A former NBC News producer who worked on an iteration of Ronan Farrow’s Harvey Weinstein expose told the New York Times Thursday that people at “the very highest levels of NBC” work to quash the story at the network.
Rich McHugh, a producer formerly of the NBC News investigative unit, told the New York Times that he worked with Farrow on the story in the months before it was eventually published at the New Yorker, but NBC News refused the air the package.
According to McHugh, NBC was “resistant” during the eight months or so that he and Farrow worked on the story.

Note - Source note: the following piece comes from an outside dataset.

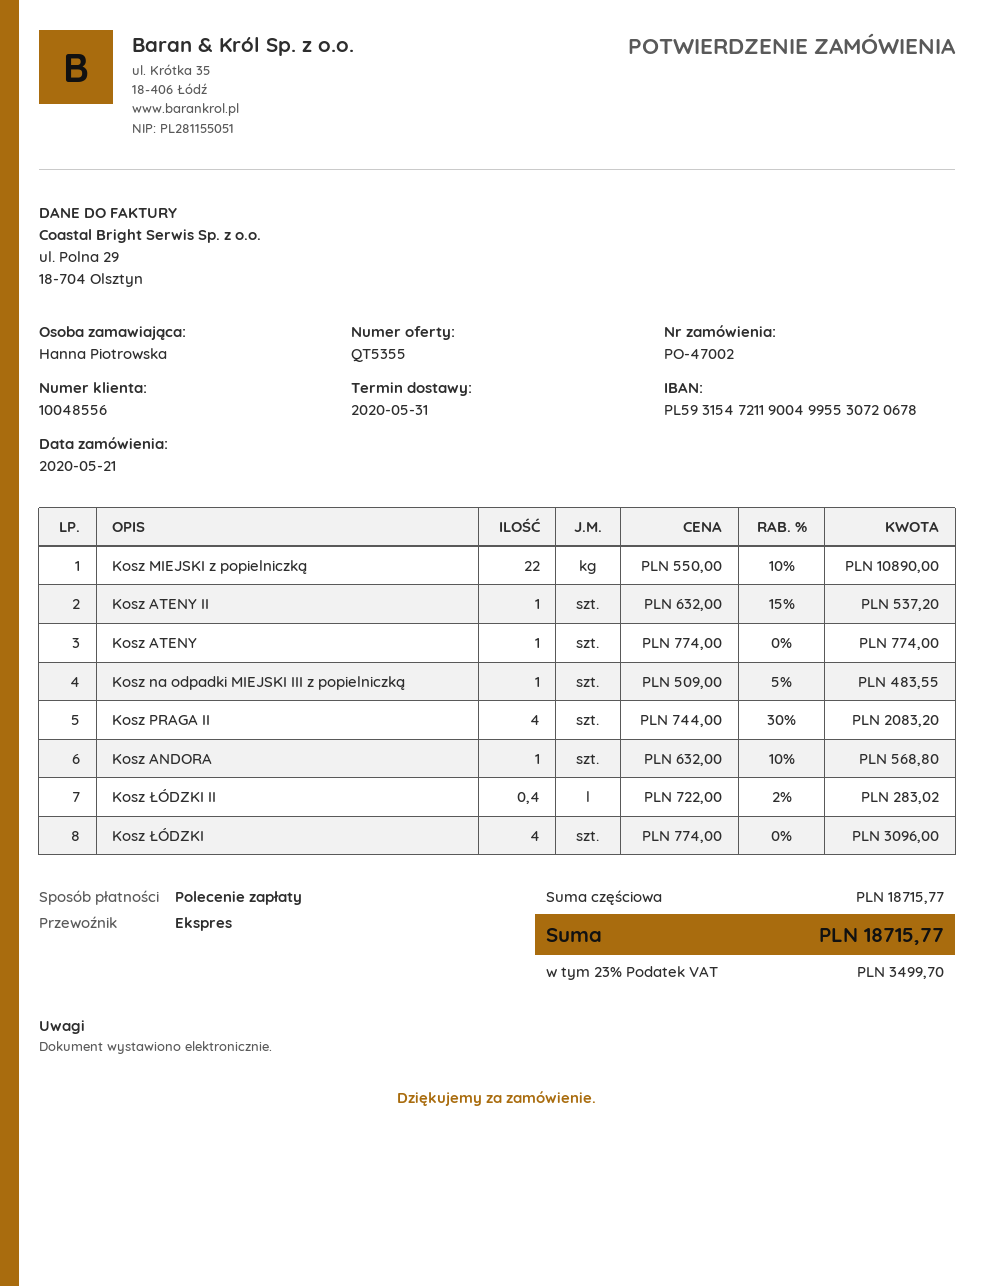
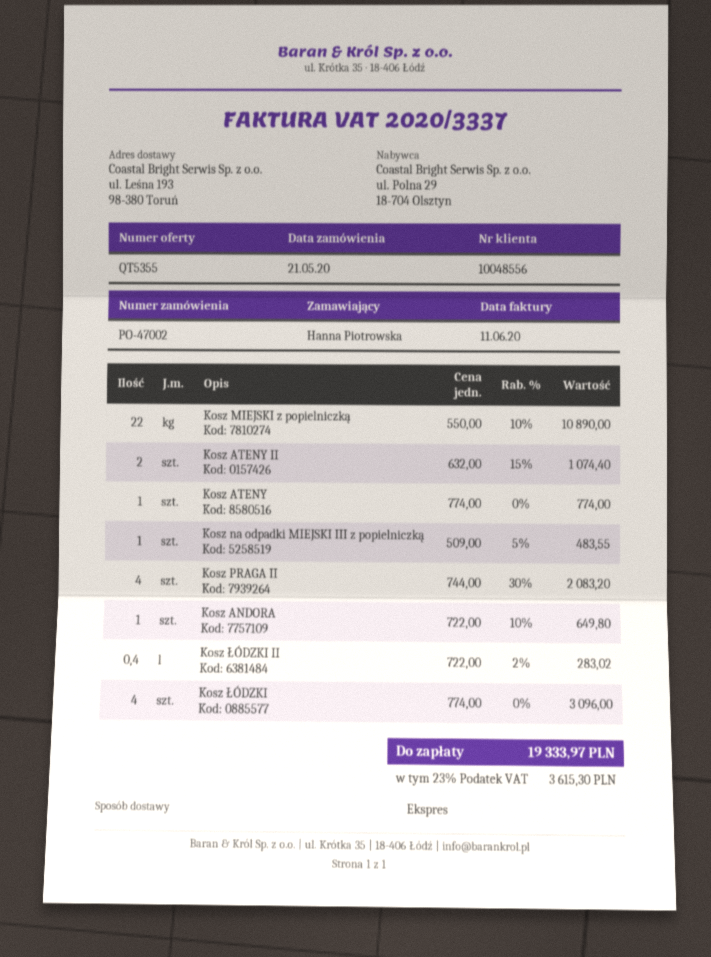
Kosz ATENY II: 1 x 632.00 - 15% = 537.20 -> 2 x 632.00 - 15% = 1074.40
Kosz ANDORA: 1 x 632.00 - 10% = 568.80 -> 1 x 722.00 - 10% = 649.80
tax: 23% = 3499.70 -> 23% = 3615.30
total: 18715.77 -> 19333.97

But in August, 2017, when they were set to begin recording the accounts of Weinstein accusers on video, McHugh says the network abruptly pulled support.
“Three days before Ronan and I were going to head to L.A. to interview a woman with a credible rape allegation against Harvey Weinstein, I was ordered to stop, not to interview this woman, and to stand down on the story altogether,” McHugh told the Times.
McHugh did not name the person who gave the order, but told the times he believed that the decision was effectively about “killing the Harvey Weinstein story.”
In a statement to the Times, NBC News president Noah Oppenheim denied McHugh’s version of events, saying that Farrow had already departed NBC at the time of the Los Angeles shoot, and that’s why McHugh was told not to go.
“Ronan reached out to us and said: ‘I want to get this out now. I have a magazine that’s willing to do it. Will you be O.K. if I take the reporting to this magazine?’” the Times quoted Oppenheim. “And we granted him permission to do so.” Oppenheim continued, saying that the Los Angeles trip was weeks later.
“We said: ‘You’ve asked for permission to go elsewhere. You can’t use an NBC camera crew for another outlet. You can do whatever you want to do. And you don’t work for us,’” Oppenheim told the Times.
“The assertion that NBC News tried to kill the Weinstein story while Ronan Farrow was at NBC News, or even more ludicrously, after he left NBC News, is an outright lie,” the network added in a later statement.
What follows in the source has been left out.